Work item: Print the records below exactly, from the line containing "font-size: 16px ->" down to the line containing "border: 3px solid", both lines included, and omit every picture.

[Provided material — start]

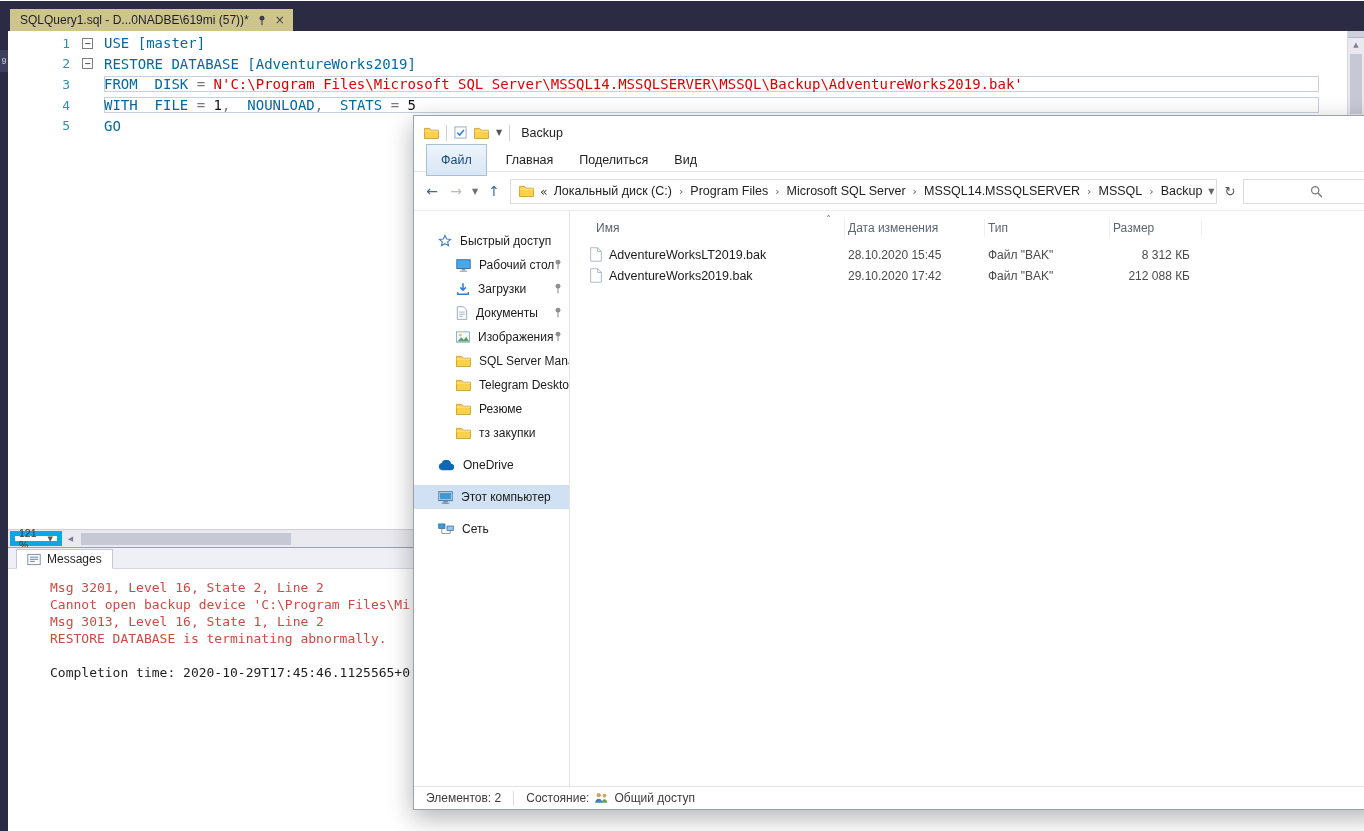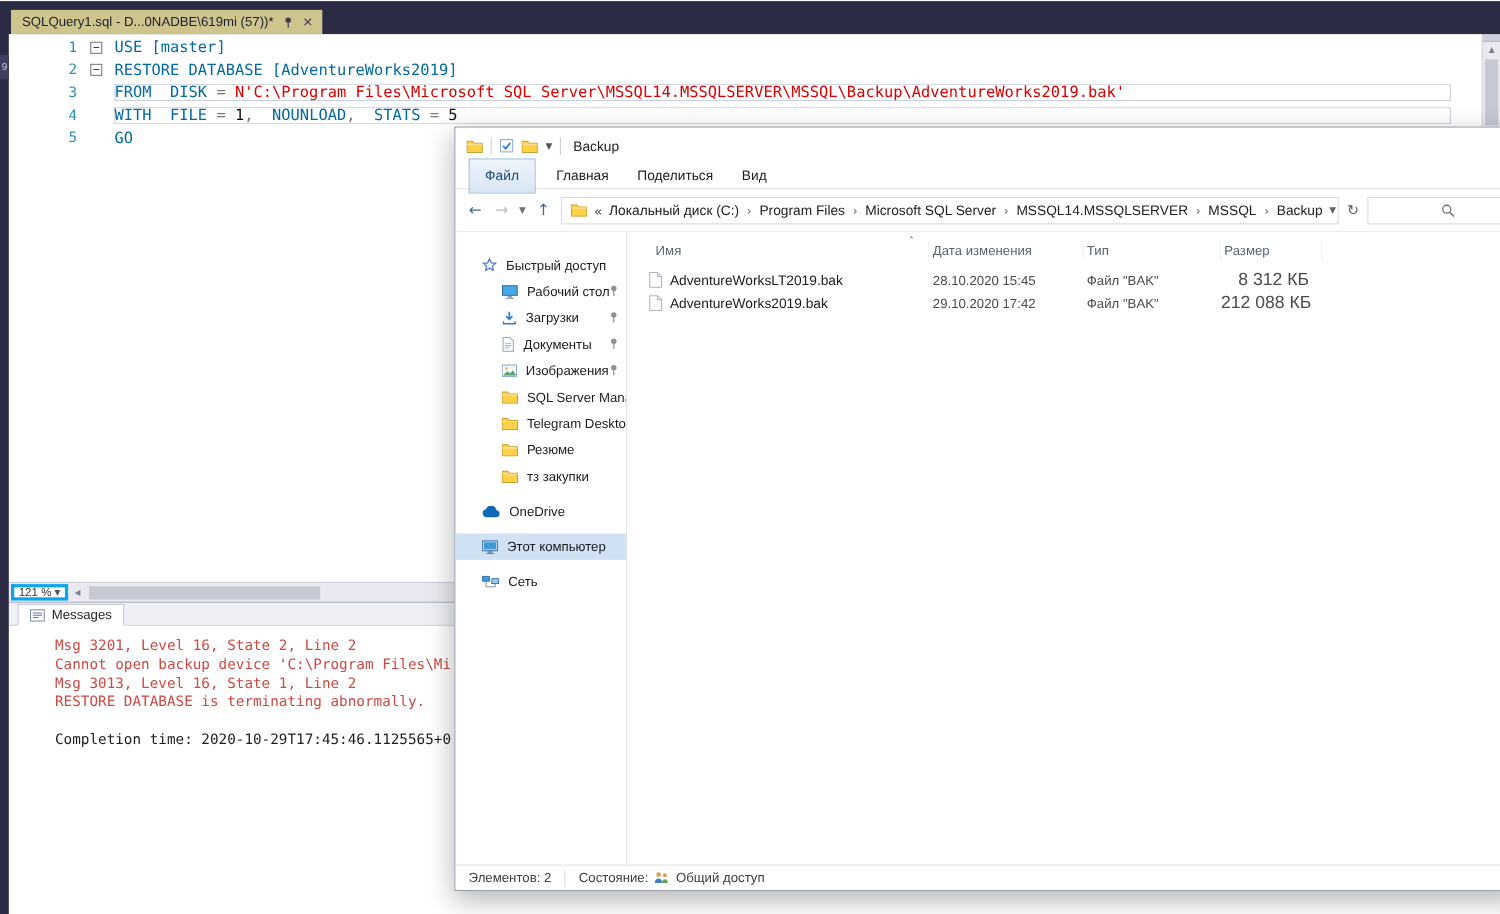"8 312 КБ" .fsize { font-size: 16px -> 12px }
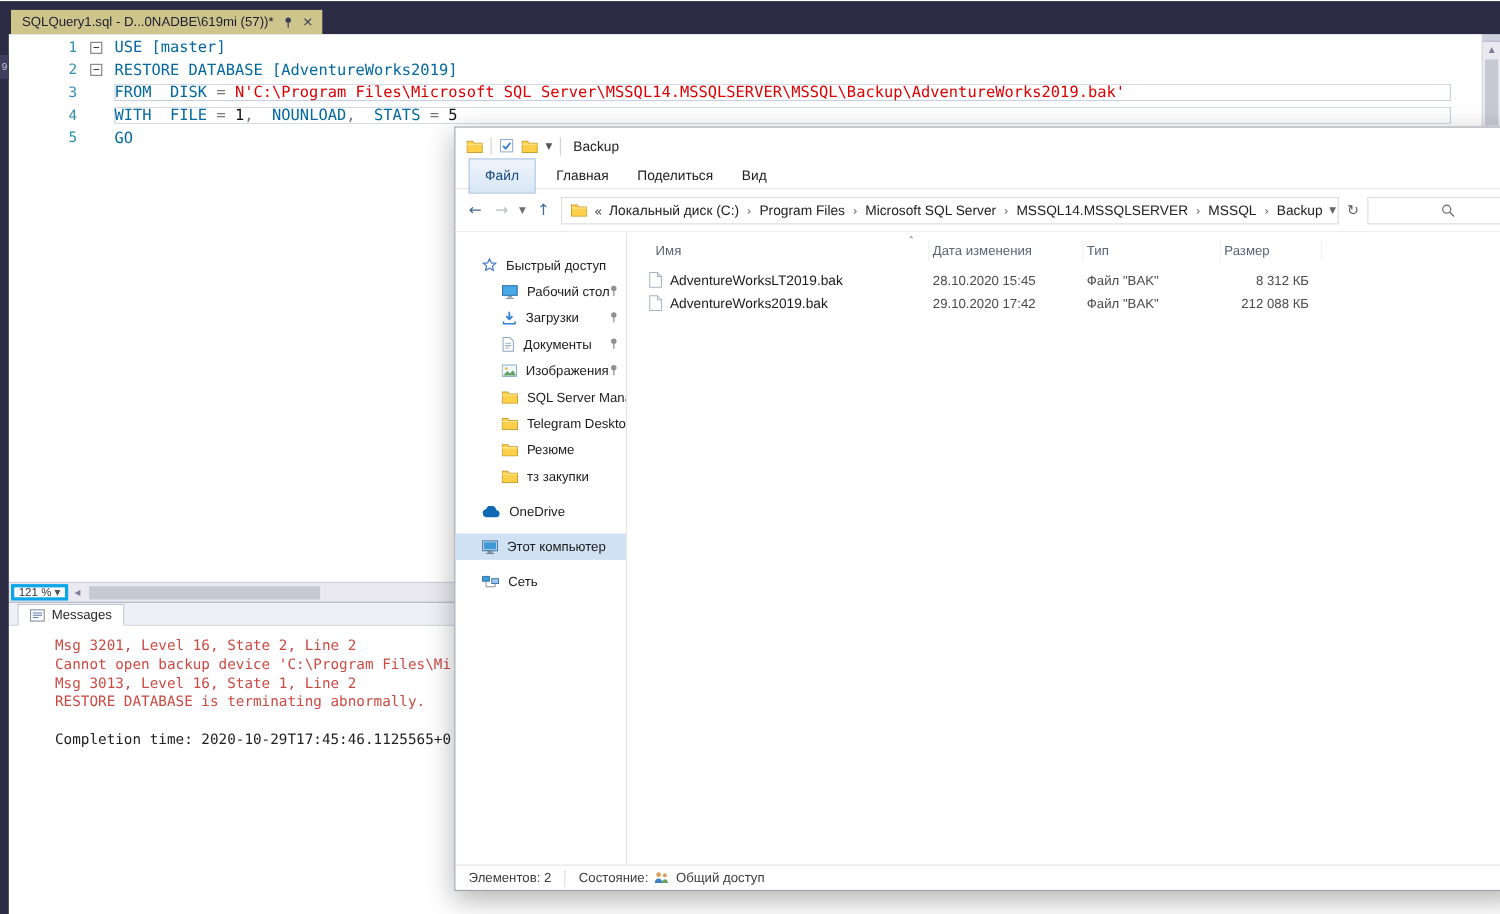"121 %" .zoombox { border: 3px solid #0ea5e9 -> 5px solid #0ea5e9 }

[Provided material — finish]
[Provided material — start]

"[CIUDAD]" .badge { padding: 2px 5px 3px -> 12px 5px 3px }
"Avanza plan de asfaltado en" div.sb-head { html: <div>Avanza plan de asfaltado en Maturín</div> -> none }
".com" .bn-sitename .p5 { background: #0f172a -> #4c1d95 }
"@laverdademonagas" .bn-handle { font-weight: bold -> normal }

[Provided material — finish]

Answer for the task:
"8 312 КБ" .fsize { font-size: 16px -> 12px }
"121 %" .zoombox { border: 3px solid #0ea5e9 -> 5px solid #0ea5e9 }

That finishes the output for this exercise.